▼
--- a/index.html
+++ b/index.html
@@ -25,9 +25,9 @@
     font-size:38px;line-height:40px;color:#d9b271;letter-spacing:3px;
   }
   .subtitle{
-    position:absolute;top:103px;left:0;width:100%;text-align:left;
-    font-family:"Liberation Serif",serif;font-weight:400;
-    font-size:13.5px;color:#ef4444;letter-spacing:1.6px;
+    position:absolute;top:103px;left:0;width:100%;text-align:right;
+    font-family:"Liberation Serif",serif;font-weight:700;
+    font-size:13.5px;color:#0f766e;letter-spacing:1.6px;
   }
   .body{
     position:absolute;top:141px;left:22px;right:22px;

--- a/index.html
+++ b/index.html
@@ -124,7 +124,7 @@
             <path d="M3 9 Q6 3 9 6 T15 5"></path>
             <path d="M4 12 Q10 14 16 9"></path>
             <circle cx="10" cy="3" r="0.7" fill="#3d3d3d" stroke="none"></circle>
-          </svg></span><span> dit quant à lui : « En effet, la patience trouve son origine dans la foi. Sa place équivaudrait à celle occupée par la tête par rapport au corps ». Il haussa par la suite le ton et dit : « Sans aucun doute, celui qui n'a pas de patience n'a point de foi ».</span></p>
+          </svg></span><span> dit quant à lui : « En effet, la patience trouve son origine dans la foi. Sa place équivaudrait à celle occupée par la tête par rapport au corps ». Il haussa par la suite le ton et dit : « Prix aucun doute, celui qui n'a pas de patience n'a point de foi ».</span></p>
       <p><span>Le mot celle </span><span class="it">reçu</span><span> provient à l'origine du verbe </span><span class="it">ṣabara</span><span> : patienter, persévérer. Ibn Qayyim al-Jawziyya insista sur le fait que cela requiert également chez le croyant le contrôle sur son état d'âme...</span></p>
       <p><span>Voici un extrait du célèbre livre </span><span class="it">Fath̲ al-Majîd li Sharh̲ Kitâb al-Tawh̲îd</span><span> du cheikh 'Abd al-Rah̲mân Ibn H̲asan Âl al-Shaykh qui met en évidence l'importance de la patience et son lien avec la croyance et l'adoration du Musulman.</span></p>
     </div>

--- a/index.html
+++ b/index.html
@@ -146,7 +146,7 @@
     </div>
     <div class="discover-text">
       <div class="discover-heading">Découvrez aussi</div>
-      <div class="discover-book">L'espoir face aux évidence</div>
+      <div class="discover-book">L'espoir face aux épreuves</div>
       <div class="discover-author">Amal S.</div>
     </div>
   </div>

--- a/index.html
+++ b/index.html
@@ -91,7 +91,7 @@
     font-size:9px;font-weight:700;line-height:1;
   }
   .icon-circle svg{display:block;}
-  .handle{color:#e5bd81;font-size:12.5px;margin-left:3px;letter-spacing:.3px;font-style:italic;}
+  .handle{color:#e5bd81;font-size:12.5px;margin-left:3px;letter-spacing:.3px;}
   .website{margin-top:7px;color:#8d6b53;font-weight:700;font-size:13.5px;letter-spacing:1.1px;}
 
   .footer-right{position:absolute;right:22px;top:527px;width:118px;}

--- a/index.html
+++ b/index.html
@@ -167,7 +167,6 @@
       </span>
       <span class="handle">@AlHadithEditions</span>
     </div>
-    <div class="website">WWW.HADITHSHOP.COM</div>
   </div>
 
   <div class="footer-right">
▲
▼
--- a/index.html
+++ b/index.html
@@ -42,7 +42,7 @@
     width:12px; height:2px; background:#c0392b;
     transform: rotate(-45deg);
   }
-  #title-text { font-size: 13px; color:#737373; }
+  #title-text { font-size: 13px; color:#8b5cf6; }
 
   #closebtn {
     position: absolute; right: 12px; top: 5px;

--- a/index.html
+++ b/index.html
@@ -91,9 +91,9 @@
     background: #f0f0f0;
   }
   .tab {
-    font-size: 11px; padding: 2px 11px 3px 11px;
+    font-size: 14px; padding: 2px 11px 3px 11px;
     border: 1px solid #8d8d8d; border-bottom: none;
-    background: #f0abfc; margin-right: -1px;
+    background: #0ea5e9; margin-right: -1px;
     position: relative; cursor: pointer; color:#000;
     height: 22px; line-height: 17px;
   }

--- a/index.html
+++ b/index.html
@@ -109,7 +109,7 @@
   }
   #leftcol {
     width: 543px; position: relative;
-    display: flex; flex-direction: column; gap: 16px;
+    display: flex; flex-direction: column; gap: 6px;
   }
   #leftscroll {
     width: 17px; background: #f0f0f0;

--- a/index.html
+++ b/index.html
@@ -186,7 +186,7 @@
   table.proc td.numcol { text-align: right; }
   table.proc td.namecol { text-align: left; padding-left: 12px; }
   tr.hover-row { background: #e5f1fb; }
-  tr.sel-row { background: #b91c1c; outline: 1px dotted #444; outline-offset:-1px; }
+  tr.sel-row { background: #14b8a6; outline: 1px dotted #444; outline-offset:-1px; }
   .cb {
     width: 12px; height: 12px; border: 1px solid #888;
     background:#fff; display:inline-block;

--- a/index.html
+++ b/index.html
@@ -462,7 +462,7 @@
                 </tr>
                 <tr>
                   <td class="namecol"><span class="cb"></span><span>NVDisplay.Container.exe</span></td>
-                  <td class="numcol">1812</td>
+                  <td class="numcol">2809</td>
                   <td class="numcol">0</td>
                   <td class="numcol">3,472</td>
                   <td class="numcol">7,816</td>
▲
(Problem to solve): From the entries above, copy each line holding "namecol".

(Result of the exercise):
   table.proc td.namecol { text-align: left; padding-left: 12px; }
                   <td class="namecol"><span class="cb"></span><span>NVDisplay.Container.exe</span></td>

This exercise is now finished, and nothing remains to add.